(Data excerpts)
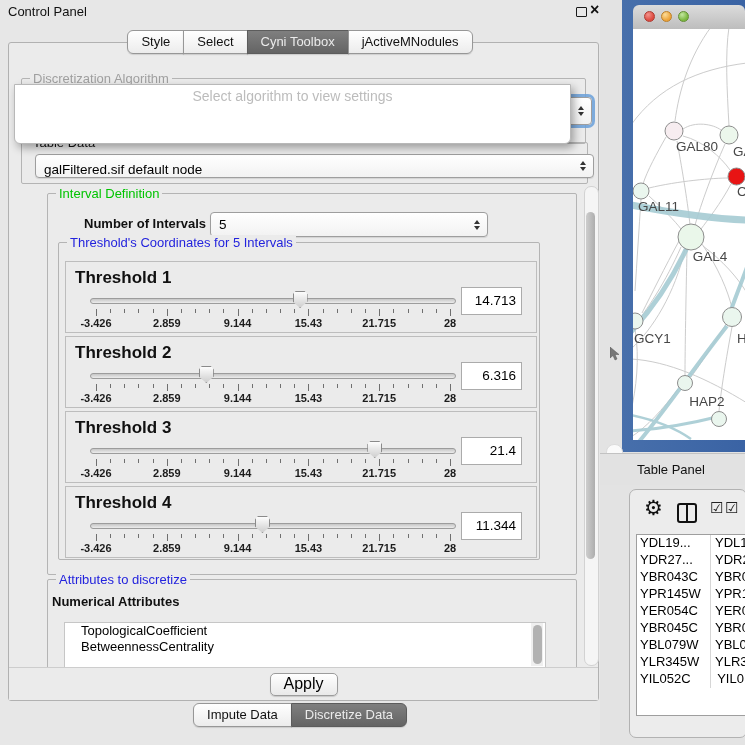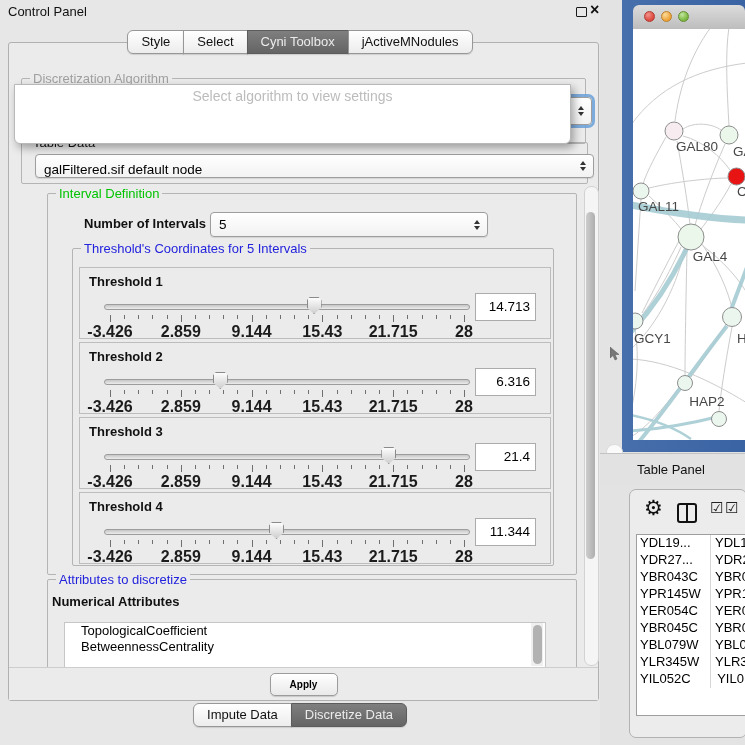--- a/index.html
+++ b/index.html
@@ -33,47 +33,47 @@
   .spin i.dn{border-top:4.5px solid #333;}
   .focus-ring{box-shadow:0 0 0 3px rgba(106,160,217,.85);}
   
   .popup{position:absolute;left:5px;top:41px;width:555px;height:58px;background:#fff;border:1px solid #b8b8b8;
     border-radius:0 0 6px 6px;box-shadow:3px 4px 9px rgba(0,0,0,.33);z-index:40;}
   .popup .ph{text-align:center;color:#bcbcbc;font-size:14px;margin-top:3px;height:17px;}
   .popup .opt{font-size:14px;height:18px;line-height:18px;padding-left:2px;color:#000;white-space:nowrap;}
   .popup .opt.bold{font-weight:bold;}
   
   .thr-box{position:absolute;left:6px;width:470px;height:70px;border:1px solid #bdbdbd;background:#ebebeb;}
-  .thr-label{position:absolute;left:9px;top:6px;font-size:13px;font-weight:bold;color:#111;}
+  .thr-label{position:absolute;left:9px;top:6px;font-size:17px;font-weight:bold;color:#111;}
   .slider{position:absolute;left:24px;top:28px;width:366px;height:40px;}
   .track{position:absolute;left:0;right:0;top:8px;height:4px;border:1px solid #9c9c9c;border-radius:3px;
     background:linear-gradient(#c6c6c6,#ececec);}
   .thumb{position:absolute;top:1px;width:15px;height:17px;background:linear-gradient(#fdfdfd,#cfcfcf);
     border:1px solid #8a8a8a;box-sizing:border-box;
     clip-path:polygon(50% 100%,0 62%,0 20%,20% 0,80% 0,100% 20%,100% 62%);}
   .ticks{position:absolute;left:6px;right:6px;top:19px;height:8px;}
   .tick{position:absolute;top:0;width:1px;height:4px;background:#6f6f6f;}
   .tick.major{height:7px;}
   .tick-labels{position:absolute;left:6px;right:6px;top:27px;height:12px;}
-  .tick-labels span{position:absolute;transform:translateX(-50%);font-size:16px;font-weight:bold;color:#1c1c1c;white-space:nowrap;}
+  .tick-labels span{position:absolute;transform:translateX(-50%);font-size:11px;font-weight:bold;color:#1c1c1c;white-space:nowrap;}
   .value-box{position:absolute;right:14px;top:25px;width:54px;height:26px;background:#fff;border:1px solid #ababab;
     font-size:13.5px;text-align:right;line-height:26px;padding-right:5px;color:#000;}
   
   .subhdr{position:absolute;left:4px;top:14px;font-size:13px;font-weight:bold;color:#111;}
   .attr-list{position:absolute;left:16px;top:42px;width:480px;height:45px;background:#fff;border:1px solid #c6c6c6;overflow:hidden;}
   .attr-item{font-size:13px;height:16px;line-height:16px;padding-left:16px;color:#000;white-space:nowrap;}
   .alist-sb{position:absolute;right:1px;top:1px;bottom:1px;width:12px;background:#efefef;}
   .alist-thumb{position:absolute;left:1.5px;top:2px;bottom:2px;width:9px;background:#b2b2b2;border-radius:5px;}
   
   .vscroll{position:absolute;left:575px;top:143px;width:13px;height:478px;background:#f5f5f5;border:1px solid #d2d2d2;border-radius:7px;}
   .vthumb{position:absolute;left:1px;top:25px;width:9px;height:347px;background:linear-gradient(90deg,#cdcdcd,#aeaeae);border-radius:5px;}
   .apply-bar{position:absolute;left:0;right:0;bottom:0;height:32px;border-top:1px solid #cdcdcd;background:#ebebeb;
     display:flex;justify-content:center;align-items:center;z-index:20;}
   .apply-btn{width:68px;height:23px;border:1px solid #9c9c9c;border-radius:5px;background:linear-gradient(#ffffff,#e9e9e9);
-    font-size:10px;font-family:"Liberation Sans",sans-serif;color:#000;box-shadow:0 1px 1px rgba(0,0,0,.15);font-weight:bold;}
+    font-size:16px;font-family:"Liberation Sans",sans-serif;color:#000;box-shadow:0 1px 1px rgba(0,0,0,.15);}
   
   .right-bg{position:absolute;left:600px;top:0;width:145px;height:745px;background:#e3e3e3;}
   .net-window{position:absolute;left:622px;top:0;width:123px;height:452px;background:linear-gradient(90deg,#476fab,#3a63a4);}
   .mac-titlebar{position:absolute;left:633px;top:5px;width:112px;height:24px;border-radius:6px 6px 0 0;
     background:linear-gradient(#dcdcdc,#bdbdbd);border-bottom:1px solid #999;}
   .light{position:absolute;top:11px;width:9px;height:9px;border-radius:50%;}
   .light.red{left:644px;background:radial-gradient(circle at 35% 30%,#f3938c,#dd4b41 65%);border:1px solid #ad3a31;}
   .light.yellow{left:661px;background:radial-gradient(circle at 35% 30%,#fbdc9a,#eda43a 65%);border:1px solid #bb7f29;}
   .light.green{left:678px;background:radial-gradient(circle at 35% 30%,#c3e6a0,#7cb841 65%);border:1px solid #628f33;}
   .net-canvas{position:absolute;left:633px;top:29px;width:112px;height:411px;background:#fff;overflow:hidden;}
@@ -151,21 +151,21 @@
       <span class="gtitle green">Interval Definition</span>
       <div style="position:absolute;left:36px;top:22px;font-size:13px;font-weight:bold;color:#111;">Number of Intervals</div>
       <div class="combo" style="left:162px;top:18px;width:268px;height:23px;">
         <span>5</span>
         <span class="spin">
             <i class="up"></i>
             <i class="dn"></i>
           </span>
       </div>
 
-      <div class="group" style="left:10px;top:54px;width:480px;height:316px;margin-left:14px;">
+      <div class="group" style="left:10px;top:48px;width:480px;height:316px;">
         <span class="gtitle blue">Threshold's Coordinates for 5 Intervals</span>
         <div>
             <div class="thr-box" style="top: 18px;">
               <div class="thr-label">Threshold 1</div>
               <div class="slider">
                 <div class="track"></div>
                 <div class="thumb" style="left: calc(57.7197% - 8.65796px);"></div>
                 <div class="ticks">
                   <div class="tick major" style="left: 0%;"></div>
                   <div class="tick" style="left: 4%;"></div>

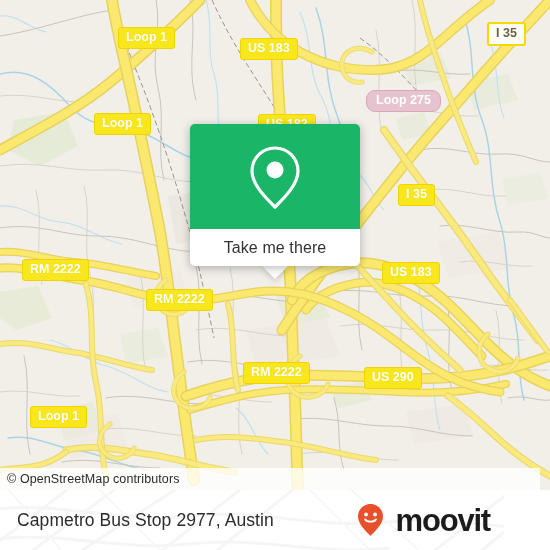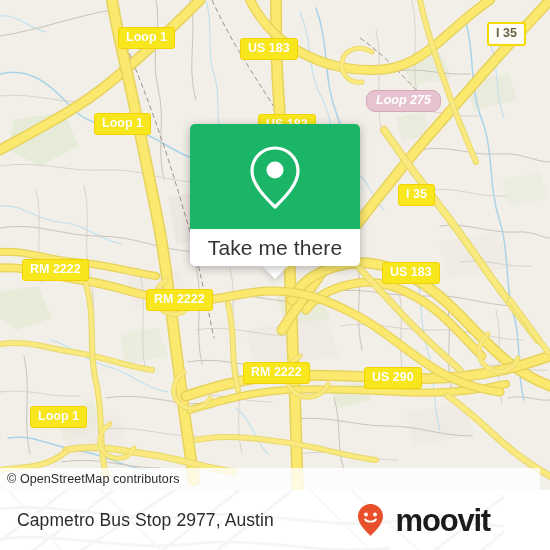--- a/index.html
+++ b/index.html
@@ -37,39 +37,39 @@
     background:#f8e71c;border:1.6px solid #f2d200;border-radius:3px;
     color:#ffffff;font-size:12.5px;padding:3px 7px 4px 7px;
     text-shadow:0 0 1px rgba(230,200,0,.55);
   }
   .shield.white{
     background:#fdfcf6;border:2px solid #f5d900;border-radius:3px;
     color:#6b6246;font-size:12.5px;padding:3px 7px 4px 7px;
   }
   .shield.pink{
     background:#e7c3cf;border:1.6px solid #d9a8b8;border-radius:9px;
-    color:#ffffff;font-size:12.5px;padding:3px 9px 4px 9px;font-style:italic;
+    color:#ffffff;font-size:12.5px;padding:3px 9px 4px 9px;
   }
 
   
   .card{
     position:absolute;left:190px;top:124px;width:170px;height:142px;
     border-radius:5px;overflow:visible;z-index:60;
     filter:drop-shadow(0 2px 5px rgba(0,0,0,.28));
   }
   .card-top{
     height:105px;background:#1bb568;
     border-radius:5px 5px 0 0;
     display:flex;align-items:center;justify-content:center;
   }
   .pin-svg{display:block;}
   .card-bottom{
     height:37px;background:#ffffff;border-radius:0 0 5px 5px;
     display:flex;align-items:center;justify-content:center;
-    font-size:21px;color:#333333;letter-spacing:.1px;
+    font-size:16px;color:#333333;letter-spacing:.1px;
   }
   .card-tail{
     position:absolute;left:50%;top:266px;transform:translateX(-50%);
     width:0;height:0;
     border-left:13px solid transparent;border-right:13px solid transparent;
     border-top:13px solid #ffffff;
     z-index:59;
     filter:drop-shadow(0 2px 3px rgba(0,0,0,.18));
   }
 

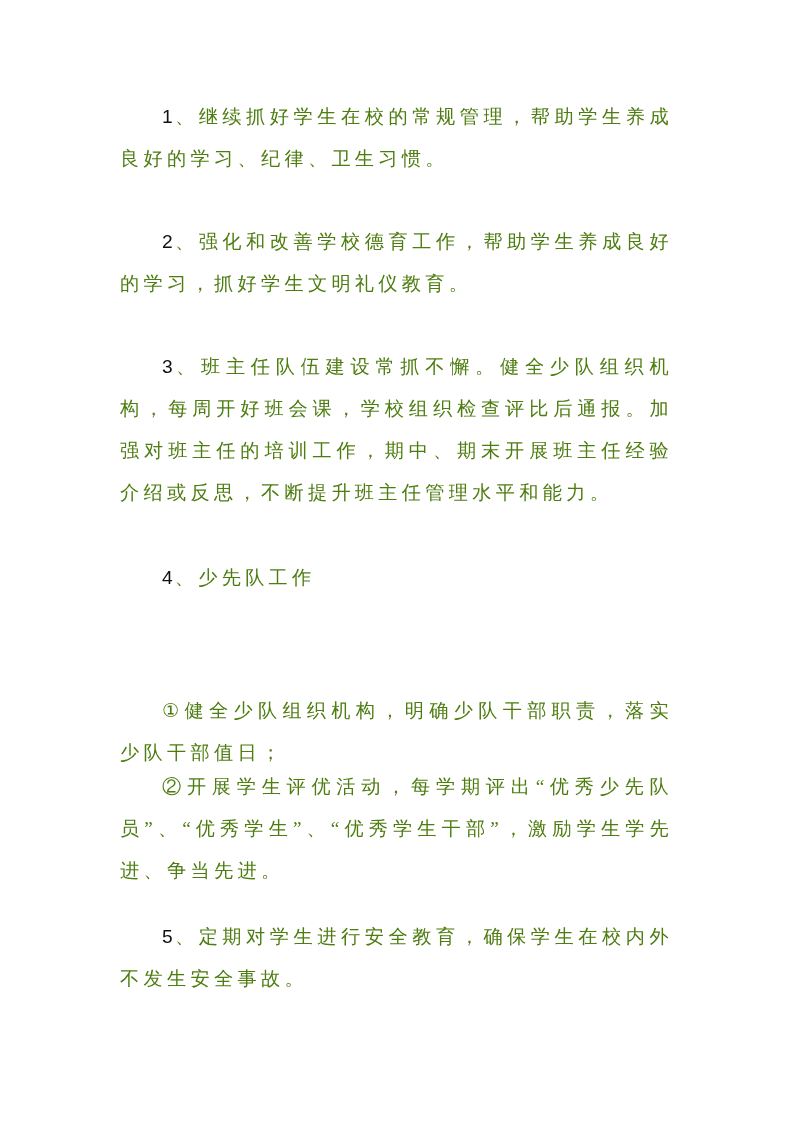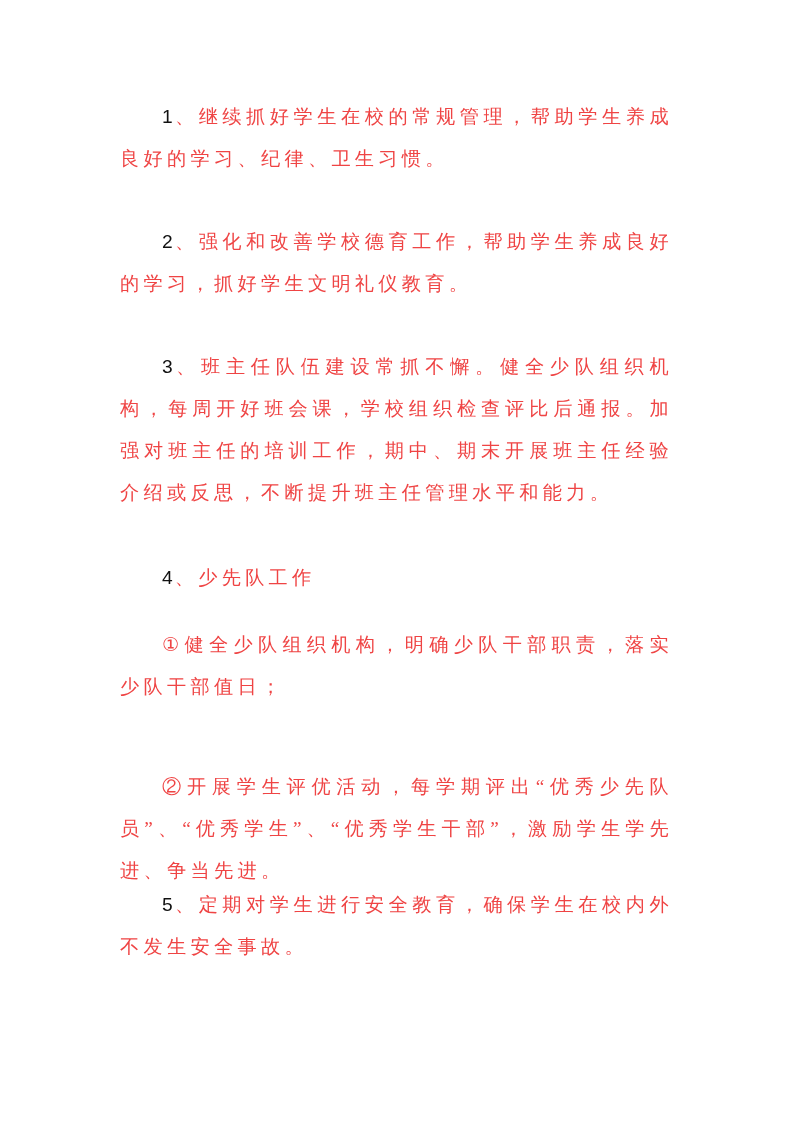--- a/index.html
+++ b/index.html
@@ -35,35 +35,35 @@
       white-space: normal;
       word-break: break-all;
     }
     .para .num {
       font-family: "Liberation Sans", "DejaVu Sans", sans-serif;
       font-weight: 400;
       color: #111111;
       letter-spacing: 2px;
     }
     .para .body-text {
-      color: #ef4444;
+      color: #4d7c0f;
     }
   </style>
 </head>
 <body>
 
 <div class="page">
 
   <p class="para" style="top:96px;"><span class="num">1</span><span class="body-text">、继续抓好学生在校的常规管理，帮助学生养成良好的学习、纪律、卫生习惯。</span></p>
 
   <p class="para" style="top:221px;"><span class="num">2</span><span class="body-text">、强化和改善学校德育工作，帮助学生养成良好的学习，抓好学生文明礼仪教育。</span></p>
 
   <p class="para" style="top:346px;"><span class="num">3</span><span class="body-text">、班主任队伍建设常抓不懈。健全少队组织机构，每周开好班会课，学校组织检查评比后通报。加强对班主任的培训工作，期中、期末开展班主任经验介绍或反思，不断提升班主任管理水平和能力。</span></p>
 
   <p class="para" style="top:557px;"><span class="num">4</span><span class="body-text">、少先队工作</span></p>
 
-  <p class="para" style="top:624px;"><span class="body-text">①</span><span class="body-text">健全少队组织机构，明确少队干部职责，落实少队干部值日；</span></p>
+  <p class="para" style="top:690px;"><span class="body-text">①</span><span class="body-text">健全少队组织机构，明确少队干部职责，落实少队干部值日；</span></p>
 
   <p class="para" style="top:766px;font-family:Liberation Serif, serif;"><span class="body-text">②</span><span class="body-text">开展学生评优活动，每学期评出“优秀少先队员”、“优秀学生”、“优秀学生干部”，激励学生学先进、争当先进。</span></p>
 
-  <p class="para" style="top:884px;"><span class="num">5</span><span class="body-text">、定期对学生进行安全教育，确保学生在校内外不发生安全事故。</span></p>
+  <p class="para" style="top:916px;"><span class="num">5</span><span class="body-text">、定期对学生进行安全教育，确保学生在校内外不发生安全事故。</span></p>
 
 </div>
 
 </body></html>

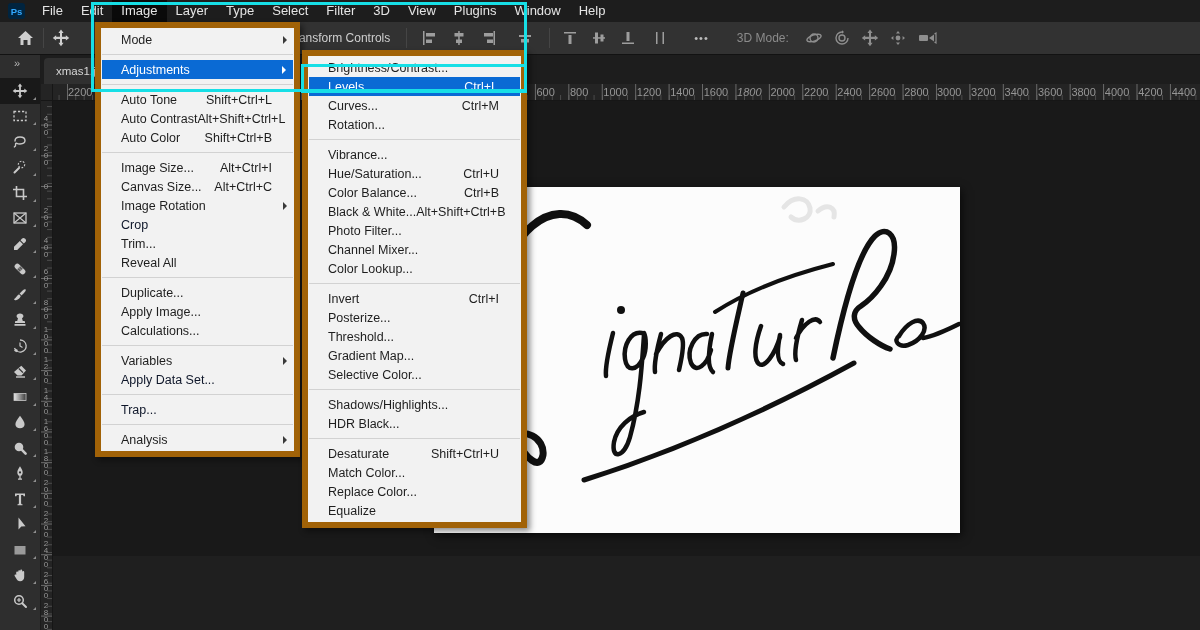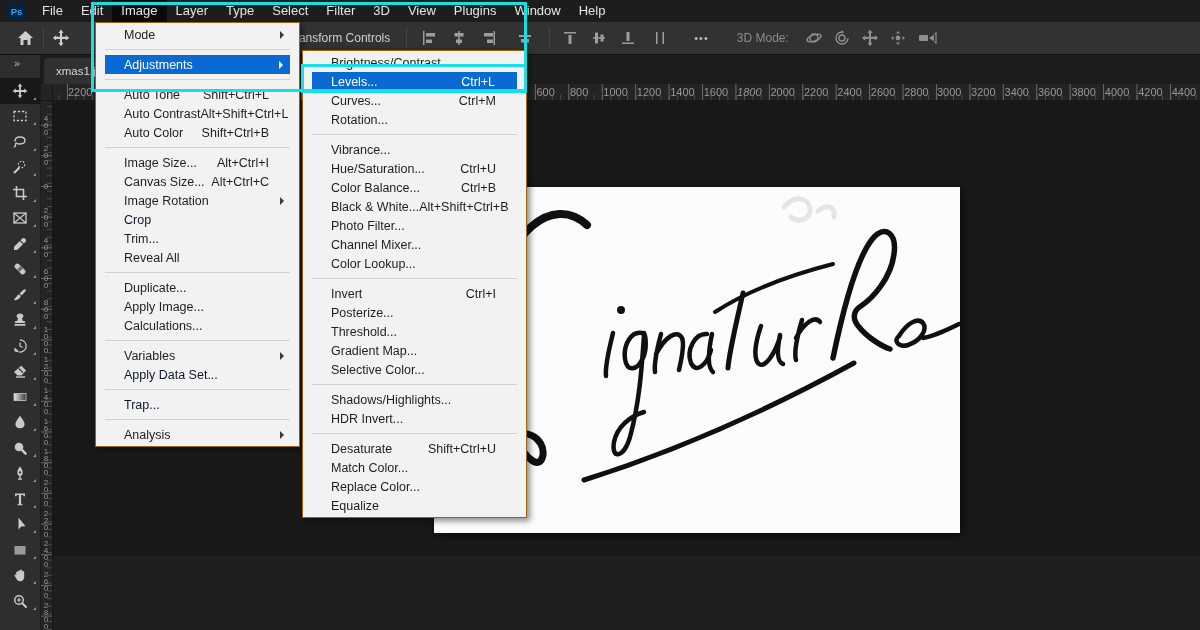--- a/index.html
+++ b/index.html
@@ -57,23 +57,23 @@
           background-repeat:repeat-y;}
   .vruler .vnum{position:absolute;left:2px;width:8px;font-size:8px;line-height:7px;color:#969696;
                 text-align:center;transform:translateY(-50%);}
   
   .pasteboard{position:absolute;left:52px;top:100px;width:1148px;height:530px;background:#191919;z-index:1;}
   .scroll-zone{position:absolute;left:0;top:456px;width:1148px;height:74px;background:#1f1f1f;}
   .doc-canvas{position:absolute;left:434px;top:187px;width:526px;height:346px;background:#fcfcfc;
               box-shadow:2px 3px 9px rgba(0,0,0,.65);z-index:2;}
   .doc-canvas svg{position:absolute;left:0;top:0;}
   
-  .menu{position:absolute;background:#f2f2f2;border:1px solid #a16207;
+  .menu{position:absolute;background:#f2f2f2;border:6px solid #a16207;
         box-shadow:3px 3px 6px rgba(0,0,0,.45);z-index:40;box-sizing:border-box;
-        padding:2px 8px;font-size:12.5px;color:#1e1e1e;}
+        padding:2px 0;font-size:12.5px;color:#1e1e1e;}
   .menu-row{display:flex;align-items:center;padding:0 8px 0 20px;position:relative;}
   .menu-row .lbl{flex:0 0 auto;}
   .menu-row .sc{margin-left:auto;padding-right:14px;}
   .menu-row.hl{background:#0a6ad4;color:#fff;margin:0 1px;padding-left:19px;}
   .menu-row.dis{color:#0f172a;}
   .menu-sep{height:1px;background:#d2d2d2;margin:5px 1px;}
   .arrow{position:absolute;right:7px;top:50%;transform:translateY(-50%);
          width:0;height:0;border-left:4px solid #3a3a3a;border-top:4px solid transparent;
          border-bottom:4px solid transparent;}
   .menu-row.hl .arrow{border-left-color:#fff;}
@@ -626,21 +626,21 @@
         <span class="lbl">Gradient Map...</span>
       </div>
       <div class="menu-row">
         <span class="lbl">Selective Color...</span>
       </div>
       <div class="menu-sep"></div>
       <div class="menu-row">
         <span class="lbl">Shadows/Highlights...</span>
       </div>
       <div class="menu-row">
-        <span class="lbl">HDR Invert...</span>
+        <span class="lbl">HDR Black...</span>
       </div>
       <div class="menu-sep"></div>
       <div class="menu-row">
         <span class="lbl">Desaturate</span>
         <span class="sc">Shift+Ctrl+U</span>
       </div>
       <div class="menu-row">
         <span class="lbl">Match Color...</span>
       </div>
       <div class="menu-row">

[EXERCISE OBJECTIVE] All lines with the word "ebebeb" need to be copied from the data above.

[ANSWER SECTION]
   .thr-box{position:absolute;left:6px;width:470px;height:70px;border:1px solid #bdbdbd;background:#ebebeb;}
   .apply-bar{position:absolute;left:0;right:0;bottom:0;height:32px;border-top:1px solid #cdcdcd;background:#ebebeb;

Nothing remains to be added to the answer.